** Opening Input material block **

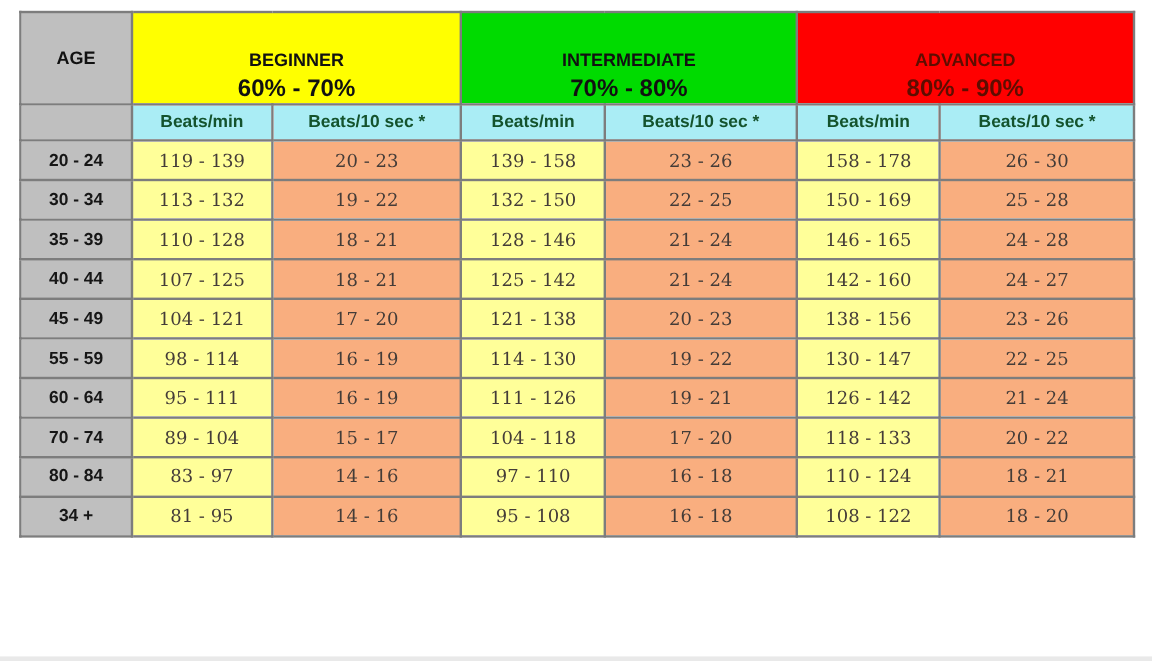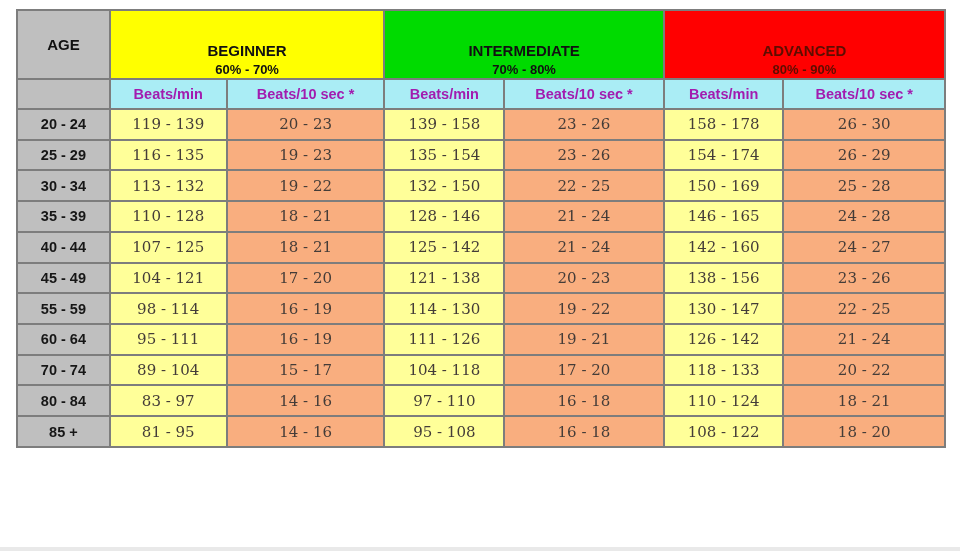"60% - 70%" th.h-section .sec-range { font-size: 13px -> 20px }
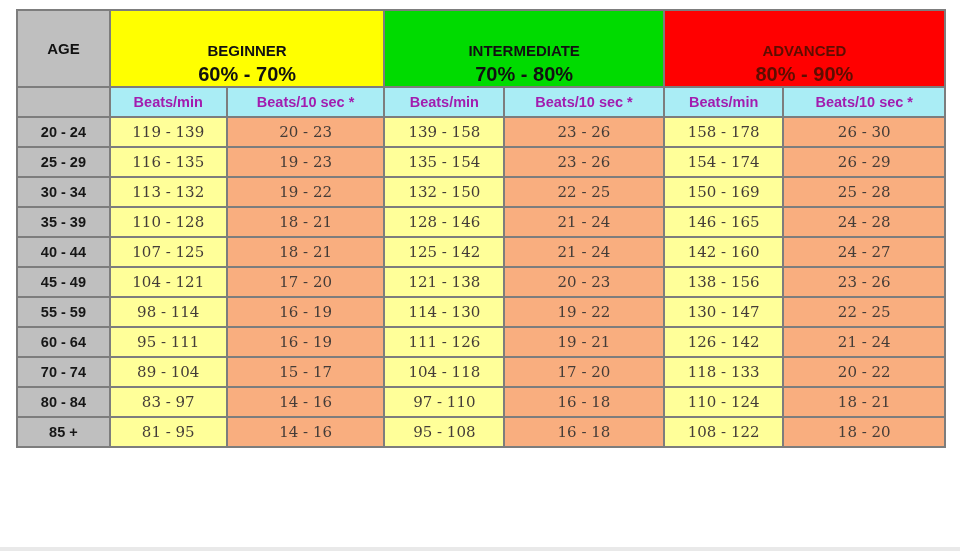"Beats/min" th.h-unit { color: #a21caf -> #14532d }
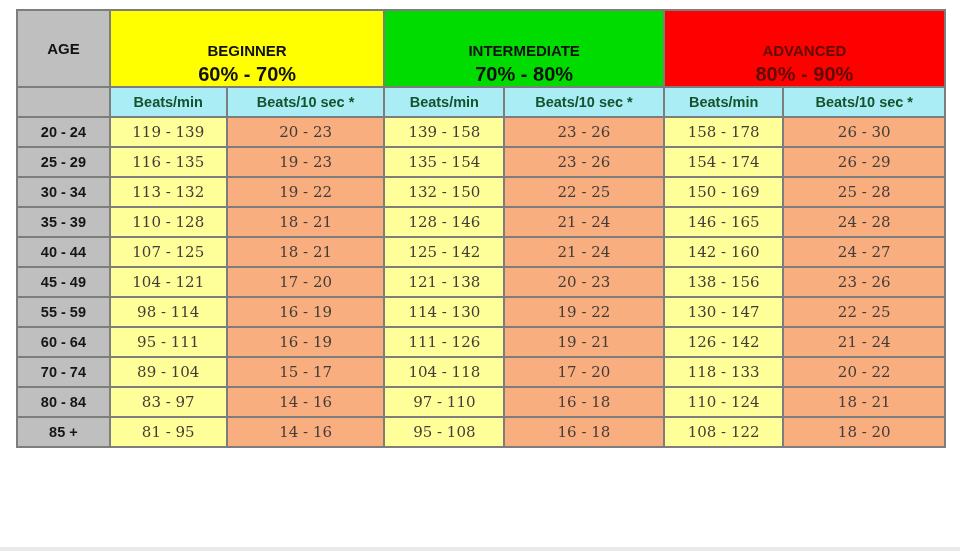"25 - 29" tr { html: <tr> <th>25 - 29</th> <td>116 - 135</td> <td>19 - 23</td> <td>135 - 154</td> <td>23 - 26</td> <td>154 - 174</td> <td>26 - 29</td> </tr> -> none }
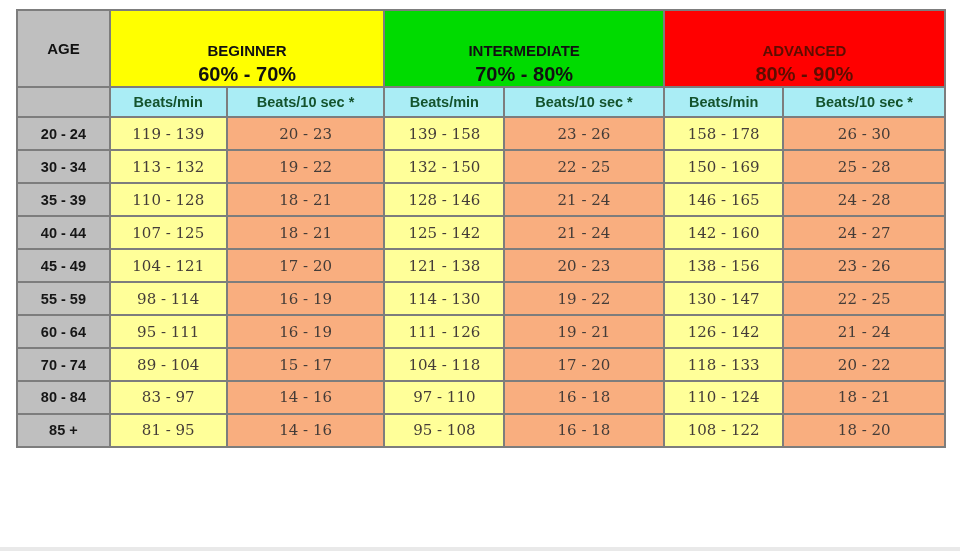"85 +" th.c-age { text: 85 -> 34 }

** Closing Input material block **
** Opening Input material block **

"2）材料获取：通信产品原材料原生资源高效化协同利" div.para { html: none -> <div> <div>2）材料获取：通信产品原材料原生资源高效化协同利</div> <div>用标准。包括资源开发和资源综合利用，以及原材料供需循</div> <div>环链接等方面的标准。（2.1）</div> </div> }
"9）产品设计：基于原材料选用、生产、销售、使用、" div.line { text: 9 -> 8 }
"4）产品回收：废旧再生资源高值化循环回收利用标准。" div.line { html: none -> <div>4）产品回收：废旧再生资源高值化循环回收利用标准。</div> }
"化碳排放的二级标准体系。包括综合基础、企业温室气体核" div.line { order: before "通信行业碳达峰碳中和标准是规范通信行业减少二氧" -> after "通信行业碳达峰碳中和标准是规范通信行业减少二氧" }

** Closing Input material block **
** Opening Input material block **

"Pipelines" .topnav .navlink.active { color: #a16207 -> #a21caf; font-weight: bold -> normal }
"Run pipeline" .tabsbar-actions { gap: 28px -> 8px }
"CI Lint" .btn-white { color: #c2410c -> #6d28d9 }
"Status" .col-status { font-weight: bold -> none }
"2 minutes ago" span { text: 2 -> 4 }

** Closing Input material block **

* **Work to be completed**:
Copy all lines of the records in which the string "weight" can be found.

* **Task result**:
"Pipelines" .topnav .navlink.active { color: #a16207 -> #a21caf; font-weight: bold -> normal }
"Status" .col-status { font-weight: bold -> none }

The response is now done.